As a bit of pure pantomime, these expressions of feeling on Miss Watkins' part might be misleading with-out the added comment of a letter which she wrote that night.
"I'm going to cut it, Flossy old girl," wrote Miss Watkins. "If you know of anything near you that would suit me, pass it on. I think I'm about due to get out of here. You know why I've stayed so long. At first, I thought if we were together enough he might get to care. People say I'm not bad for the eyes. And I don't use peroxide. Well, I've made myself useful—he'll miss me anyway!
"It's kind of hard to give up. But I don't believe it's a bit of use. I've noticed a difference in him ever since he came back from that western trip. He doesn't seem to see me anymore. And there's something else, a look in his eyes and a line along his mouth that were never there before. I knew something had happened. And now I know what it was. Another girl, of course.

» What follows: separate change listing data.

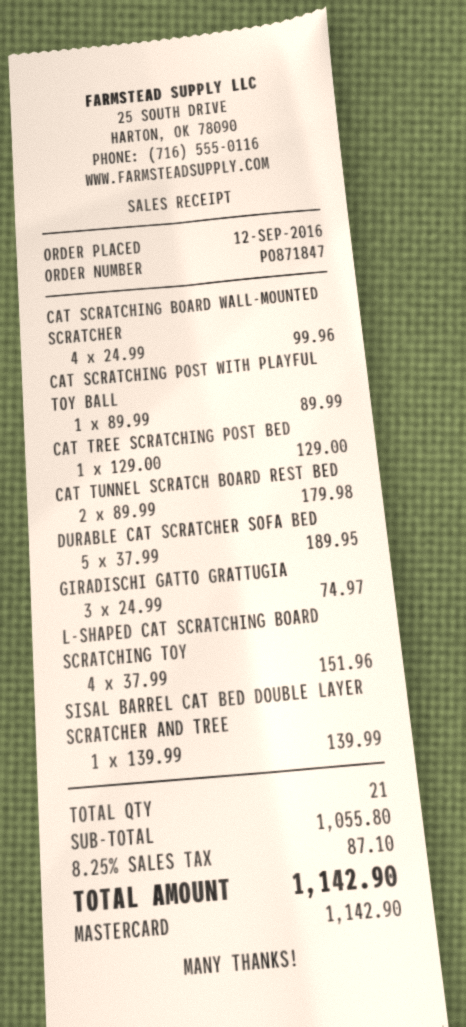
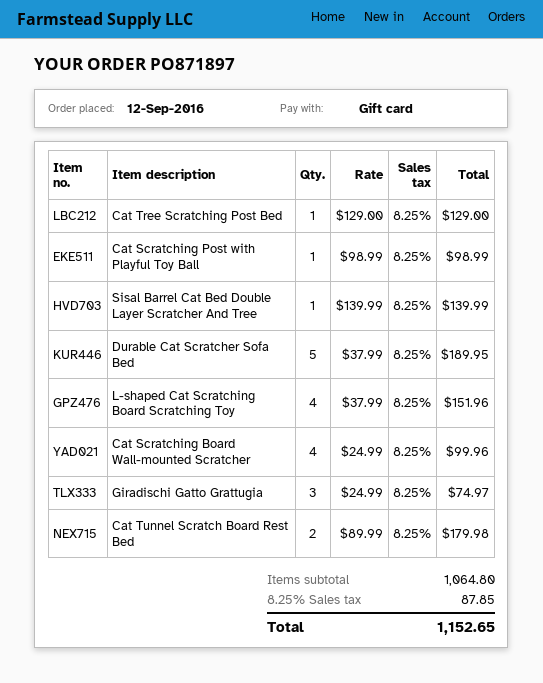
order number: PO871847 -> PO871897
payment method: Mastercard -> gift card
CAT SCRATCHING POST WITH PLAYFUL TOY BALL: 1 x 89.99 = 89.99 -> 1 x 98.99 = 98.99
subtotal: 1055.80 -> 1064.80
tax: 8.25% = 87.10 -> 8.25% = 87.85
total: 1142.90 -> 1152.65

"And this girl is married!
"You might think this would make things hopeful for me. But it doesn't. Doctor's just the kind that would go on loving her if she had a thousand husbands. So here's where I hook it. No use wasting myself, honey. Maybe I'll get over it. They say everyone does.
"Funny thing—she's just the kind I'd think he'd go dippy over, dark and still, with a lovely, wide mouth and skin like lilies. She is young, younger than I am. But, believe me, she isn't a kid. Those eyes of hers have seen things. They're the kind of eyes that I'd go wild over if I were a man. So I'm not blaming Doctor. He can't help it.
"She came into the office today, just like an ordinary patient. But I knew right off that she'd come for some-thing. Don't know yet what she came for. She doesn't give herself away, that one! Didn't seem to look around, didn't ask questions and only stayed a few minutes. Do you suppose she could have come to see me? Because, if she did—Well, that shows where her interest is.
"Another odd thing—as she went out, I saw her husband. (I'll tell you, in strict confidence, that her husband is Professor Spence. They are well known people here. He used to be a sort of recluse. A queer chap. Deep as a judge.) Well, I saw him pass, on the opposite side of the road. He saw her and was just going to call, when it seemed to strike him where she had come from. I couldn't see very well across the road, but he looked as if someone had hit him. And he went on without saying a word. Now that looked queer to me.
"Don't write and say that I'm only guessing at things. I may be mistaken, of course, but I know I'm not. And I'm not a Pharisee (or whoever it was that threw stones). If she cares for Doctor, I suppose she can't help it. Some people think her husband handsome but I don't. He's too thin and he has the oddest little smile. It slips out and slips in like a mouse. When Dr. John smiles, he smiles all over.
"Well, I'll wait a week or so to make sure. Although I'm sure now. If I ever see Doctor look at her, I'll know. You see, I know how he'd look if he looked that way. I've kept hoping—but I guess I'd better take my ticket, Yours,
"MARY."
This letter satisfactorily explains the loss, some weeks later, of Dr. Rogers' capable nurse—a matter which he, himself, could never understand.